Palavra que é verdade! Juro! A palavra ali. Fria. Sobre a pedra. Feito muro. Esquecida da poesia. Carrego um pacote delas comigo. Às vezes, as chacoalho feito um dadaísta e as jogo sobre o pano. Outras, as escolho pelo lustro – como fosse eu um refugo parnasiano. Adoro mesmo a coleção das que não uso. Quer saber algumas? Beneplácito é uma delas. Incúria é outra. Quer mais? Emula. Petriz. Carraspana. Graveza. Amaríssimo. Macérrimo. Coita. Suso.
Palavra que não vi! Juro! A realidade ali – e eu a procurar um poético plano. A vida sobre a pedra e eu a desenhar poesia. O muro a emparedar o dia e eu vaguear o verbo em som piano. Quando dei por mim, vi pelos jornais uma adolescente morta, assassinada, jogada qual fosse lixo à beira da estrada. Achei palavra para tanto? Nada. Deitei sobre o pano dos sentidos o verbo antes ao pé do ouvido e me deparei comigo, sem vocábulo-amigo a nomear uma tristeza feita de incredulidade e espanto. Achei palavra? Para que eu faria um canto? A palavra em si é um fim? De que servem as palavras diante de absurdos (e são tantos) assim?
Às vezes, quase sempre, oculto que me revolta a poesia. Porque de tanto querer as palavras, de tanto querer me irmanar a elas e acumulá-las e guardá-las e cantá-las, são elas o que não acho quando mais preciso. Então, emulo – amaríssimo. Então, descreio e escrevo sonhos de versos sem beneplácitos. Graveza. Por que dizer mais? À beira do abismo do mundo, cúmulo do mal, a poesia é o túmulo do lirismo irreal. Agora entendo o poeta João Cabral quando escreveu: “Poesia, te escrevia: flor! Conhecendo que é fezes. Fezes como qualquer, gerando cogumelos (raros, frágeis cogumelos) no úmido calor de nossa boca” – oca, acrescentaria eu.

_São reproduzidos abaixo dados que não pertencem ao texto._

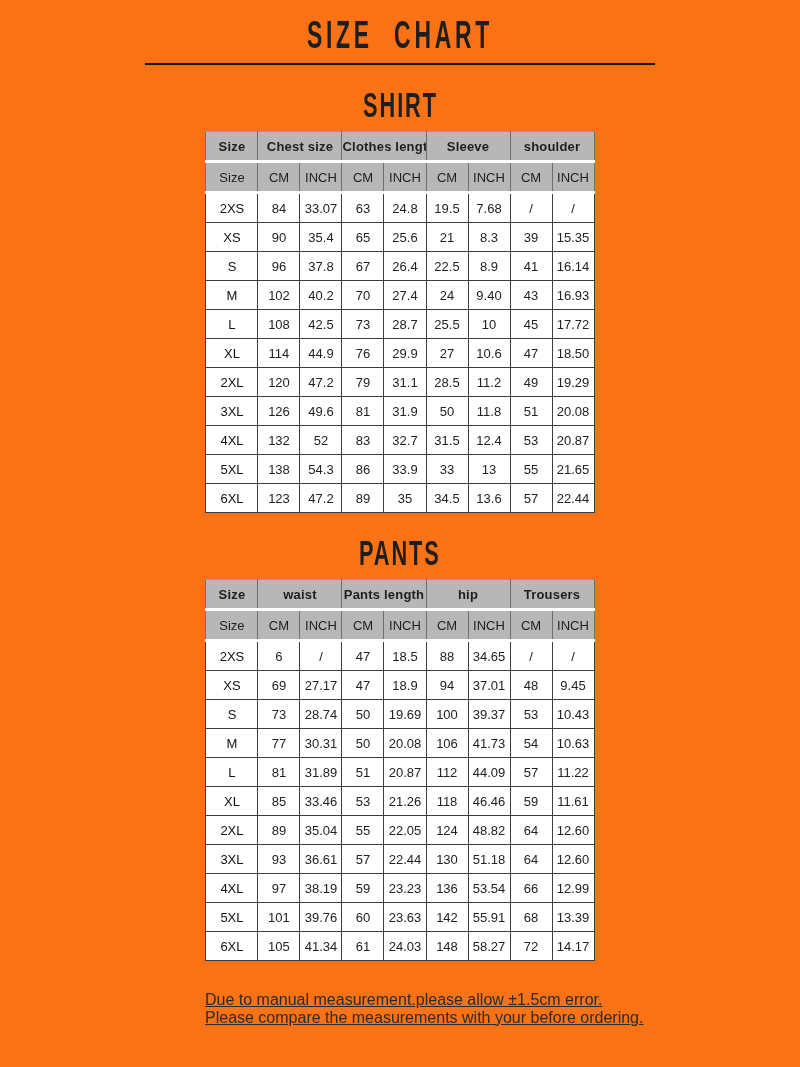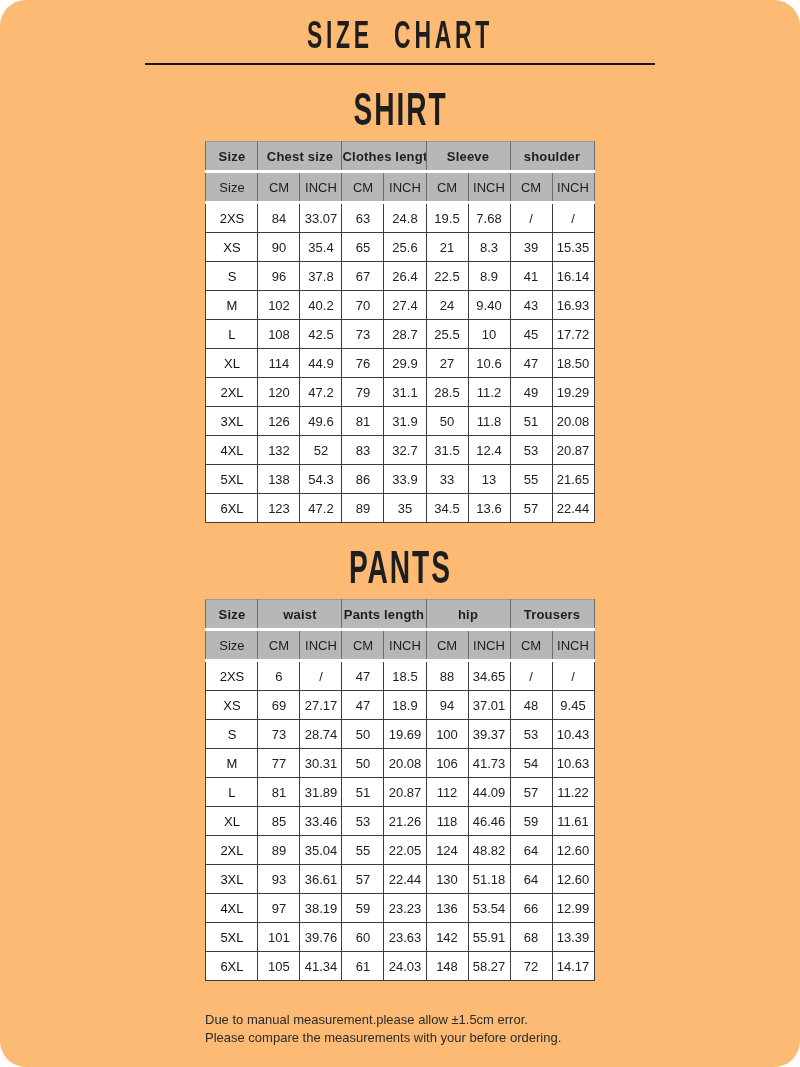--- a/index.html
+++ b/index.html
@@ -13,9 +13,8 @@
   .page {
     width: 800px;
     height: 1067px;
-    background: #fdba74;
+    background: #f97316;
     overflow: hidden;
-    border-radius: 26px;
   }
   
   .main-title {

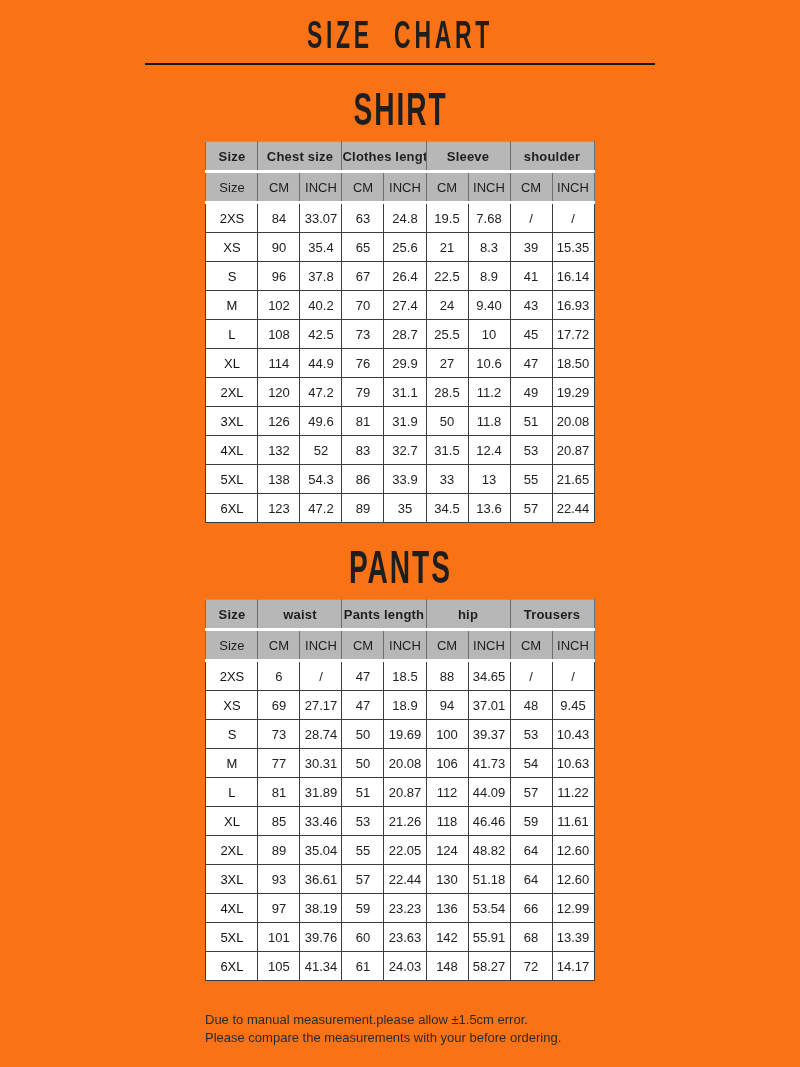--- a/index.html
+++ b/index.html
@@ -41,7 +41,7 @@
   .section-title {
     margin: 22px 0 0 0;
     text-align: center;
-    font-size: 44px;
+    font-size: 34px;
     line-height: 1;
     font-weight: bold;
     white-space: nowrap;

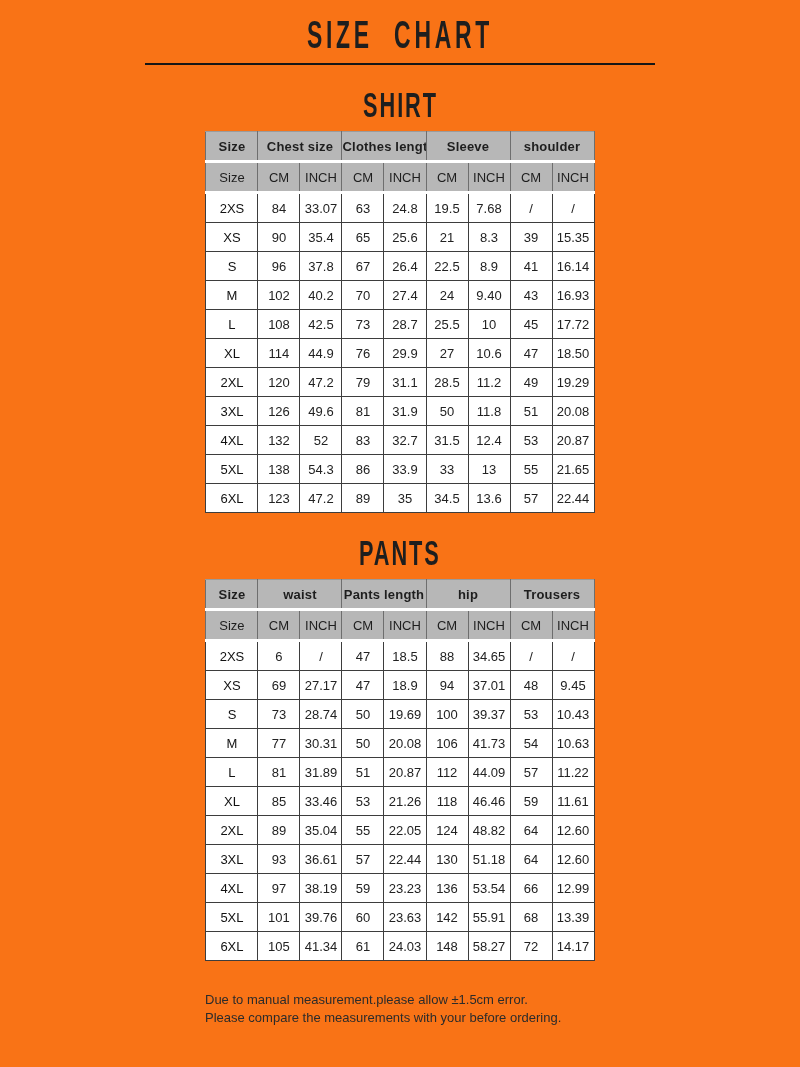--- a/index.html
+++ b/index.html
@@ -97,9 +97,10 @@
   
   .notes {
     margin: 30px 0 0 205px;
-    font-size: 13px;
+    font-size: 16px;
     line-height: 17.5px;
     color: #2b2b2b;
+    text-decoration: underline;
   }
   .notes p { margin: 0; }
 </style>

Inútil a poesia – afinal – diante do carro que fura, veloz, o sinal. Sutil inútil poesia dentro dos bolsos cheios do capital (que mata e consome e explora e mata). O que pode a poesia sobre o rastro da floresta, derrubada, a virar pasto? O que é a poesia em meio à guerra senão palavra-bala-perdida que erra? Poesia inútil ao meio dia sob o sol que serpenteia em fogo sobre a vida – também quase sempre inútil – de mim alheia. Alheia porque sigo aqui, arquivando vocábulos como fossem eles – e não tão somente eu – bichos nos estábulos. “Palavras impossíveis de poema. Te escrevo, por isso, fezes, palavra leve, contando com sua breve. Te escrevo cuspe, cuspe, não mais” – me irmano a ti, João Cabral, poeta dos meus ais.
Palavra que é verdade! Juro! Palavra que eu releria esta semana o mundo – rima rasa e fria – mas não reli. Porque a realidade me foi (e é) mais. Porque a antiode cabralina se fez – também esta semana – cotidiana crônica quase insana. Olhei tudo de olhos sem poesia, poesia “extinta de flor, flor, não de todo flor, mas flor, bolha aberta no maduro”. Sutil poesia inútil. Não mais que palavra pichada num muro.
Alexandre Bragion é doutor em Teoria e História Literária pela Unicamp. Autor do livro de poemas “Casa Burguesa sem Chave” e editor do Diário do Engenho.